To be read before
Richard Wagner was born on May 22nd 1813 in Leipzig and died on February 13th 1883 in Venice. Alongside Verdi, Wagner is incontestably the other great opera figure of the 19th century. After a difficult start (he was unable to get his first operas, Die Feen, Das Liebesverbot, Rienzi and even Der fliegende Holländer performed), Wagner enjoyed some success in Dresden where he was appointed Court Kapellmeister, thanks, in particular, to the first performance of Tannhäuser (1845). However, his participation in the May revolution four years later prevented the performance of Lohengrin in the same city and forced him into exile in Switzerland. Whilst there, he published numerous political and critical texts (including Art and Revolution) but more importantly, he set about composing Der Ring des Nibelungen, on the basis of an outline penned a year earlier. Its composition would take over twenty years, interrupted for a long interlude by the writing of Tristan und Isolde, inspired by his love for Mathilde Wesendonk, and by Die Meistersinger von Nürnberg, the only one of his later operas with a happy ending. In 1871, with the backing of King Ludwig II of Bavaria, Wagner decided to build a theatre of his own design in Bayreuth and dedicated to the performance of his works. It was here that were first performed the complete cycle of Der Ring des Nibelungen in 1876 and in 1882, Parsifal, his last opera, which constituted his artistic legacy.
At the end of Siegfried, the hero awakens Brünnhilde, who has been put into a deep sleep by her father Wotan at the end of Die Walküre. Punished for having defended Siegmund, she has been stripped of her divinity. Nevertheless, she has obtained from her father the right to be rescued only by a true hero. And finally he comes, only to leave again soon thereafter. The opening of Götterdämmerung shows Siegfried leaving Brünnhilde again to travel the world and carry out new exploits. These are to be his last. Arriving at the palace of the Gibichungen, he finds himself the object of a terrible plot hatched by Alberich and his son Hagen, who still seek to recuperate the ring. Numbed by a love potion, he offers to capture Brünnhilde for King Gunther and is unfaithful to her with Gutrune, the King’s sister. Brünnhilde’s vengeance is terrible. She herself tells Siegfried’s enemies where to strike him. The hero is killed and Wagner gives him one of the most impressive funeral marches in the history of music. Coming to her senses and understanding the treachery afoot, Brünnhilde throws herself into the flames and gives the ring to the Rhinemaidens. The fire spreads as far as Valhalla, where Wotan awaits his demise. A monumental work and final chapter of the “Ring”, Götterdämmerung is a world unto itself, with its mysteries (the Norns) and its intrigues (plots, poisonings, vengeance). Wagner presents this unstoppable plunge toward ruin in three long continuous acts crowned by the immolation of the Valkyrie and the blazing fire which consumes the old world and gives birth to a new humanity. Sketched out as early as 1848, it took him until 1856 to complete the libretto. The score, with its fascinating musical and metaphysical dimension, was composed much later between 1869 and 1874.

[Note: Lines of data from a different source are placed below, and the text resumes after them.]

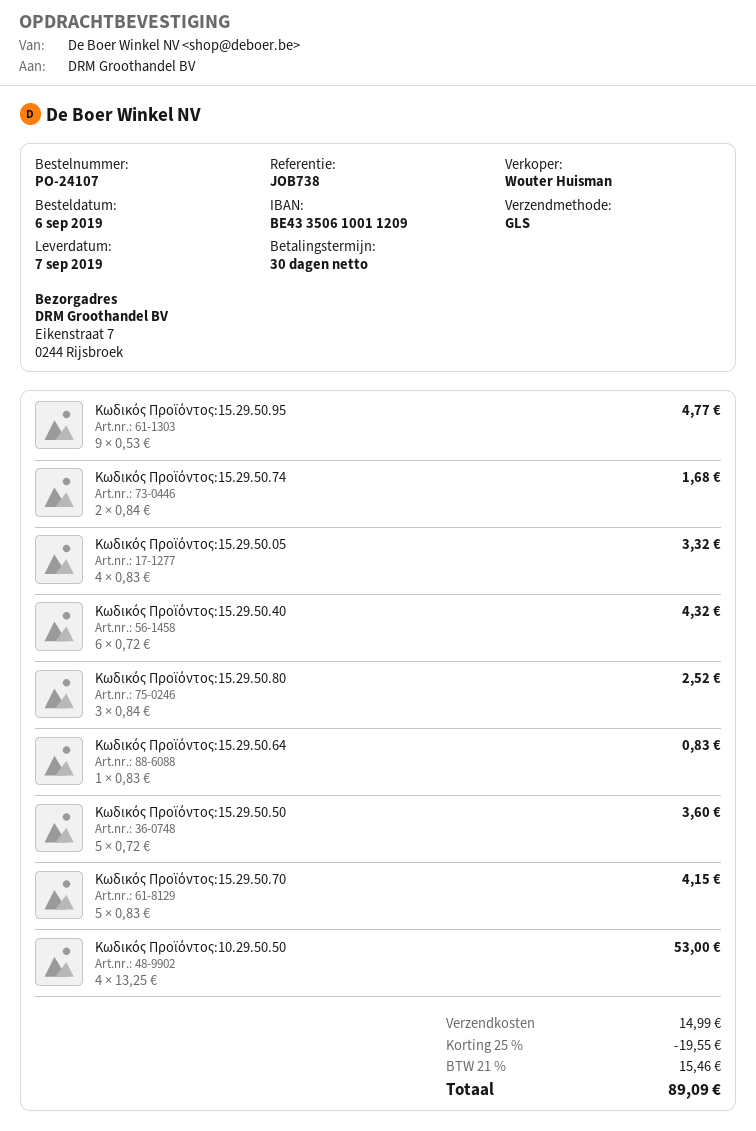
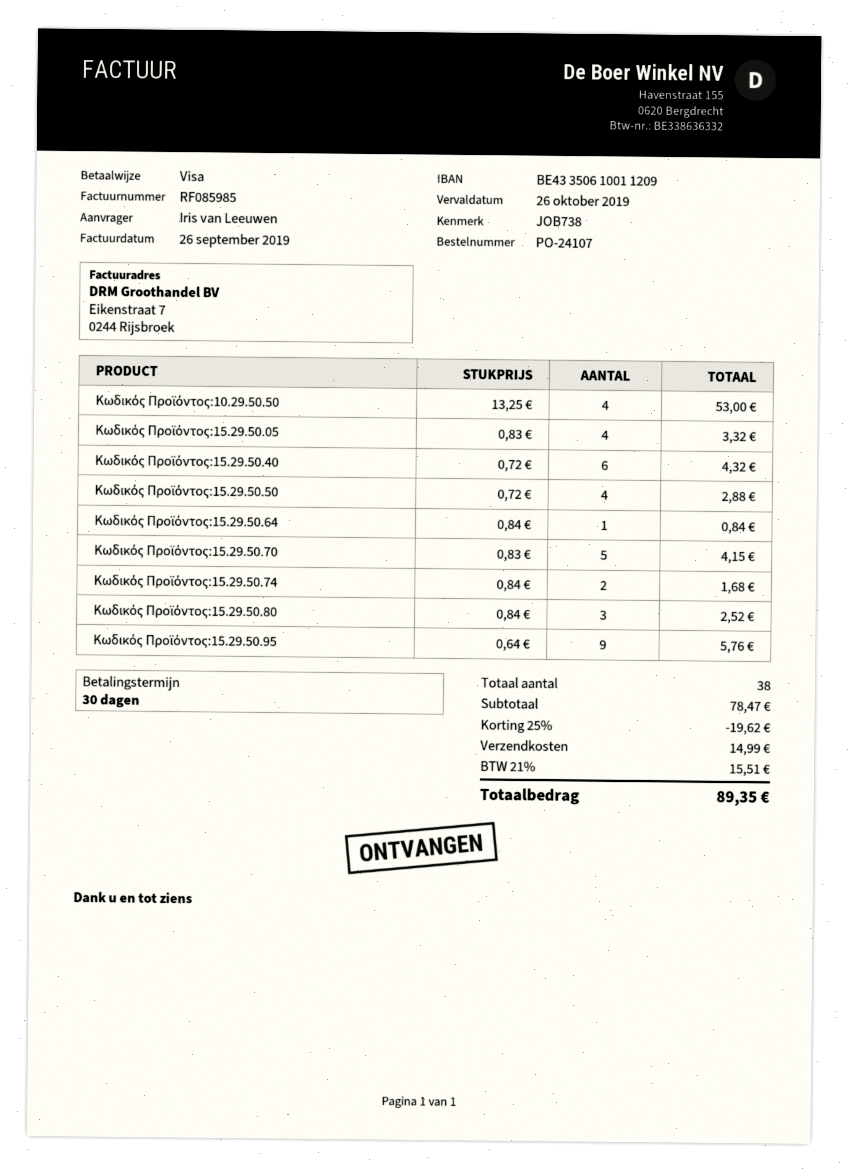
Κωδικός Προϊόντος:15.29.50.95: 9 x 0.53 = 4.77 -> 9 x 0.64 = 5.76
Κωδικός Προϊόντος:15.29.50.64: 1 x 0.83 = 0.83 -> 1 x 0.84 = 0.84
Κωδικός Προϊόντος:15.29.50.50: 5 x 0.72 = 3.60 -> 4 x 0.72 = 2.88
discount: 25% = 19.55 -> 25% = 19.62
tax: 21% = 15.46 -> 21% = 15.51
total: 89.09 -> 89.35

Götterdämmerung was first performed at Bayreuth to complete the Ring cycle on 17 August 1876.
The work at the Paris Opera
Siegfried was first performed at the Paris Opera on January 3, 1902 in a French language version with Jean de Reszke in the lead role and conducted by Paul Taffanel (the French première had taken place on February 17, 1900 at the Théâtre des Arts in Rouen). Numerous great artists have played the role of Siegfried on the stage of the Palais Garnier, including Paul Franz (1929), Lauritz Melchior (1930), Max Lorenz (1950), and Hans Beirer (1959). The role of Brünnhilde has been sung by, among others, Germaine Lubin (1929, 1938), Martha Mödl (1955), and Astrid Varnay (1958, 1959). And the role of the Wanderer has been performed by: Francisque Delmas (1901), Hans Hotter (1938), Sigurd Björling (1955, 1958), and Hermann Uhde (1959). The work was last performed at the Paris Opera on November 30, 1959.